→ Description of the task
Filter the records, keeping every line that has the string "dibuja".

Change detection outputs:
-----
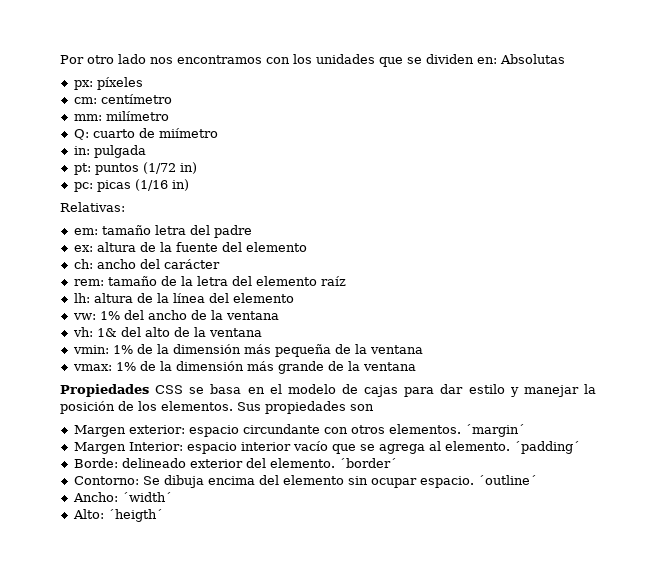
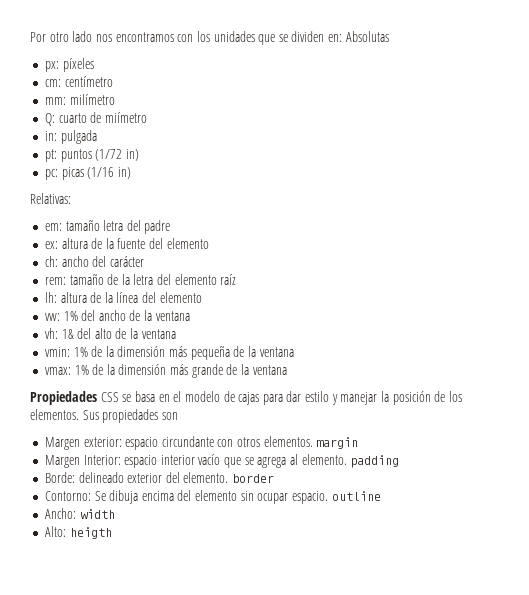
- Margen exterior: espacio circundante con otros elementos. ´margin´
+ Margen exterior: espacio circundante con otros elementos. margin
- Margen Interior: espacio interior vacío que se agrega al elemento. ´padding´
+ Margen Interior: espacio interior vacío que se agrega al elemento. padding
- Borde: delineado exterior del elemento. ´border´
+ Borde: delineado exterior del elemento. border
- Contorno: Se dibuja encima del elemento sin ocupar espacio. ´outline´
+ Contorno: Se dibuja encima del elemento sin ocupar espacio. outline
- Ancho: ´width´
+ Ancho: width
- Alto: ´heigth´
+ Alto: heigth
-----
→ Answer area
- Contorno: Se dibuja encima del elemento sin ocupar espacio. ´outline´
+ Contorno: Se dibuja encima del elemento sin ocupar espacio. outline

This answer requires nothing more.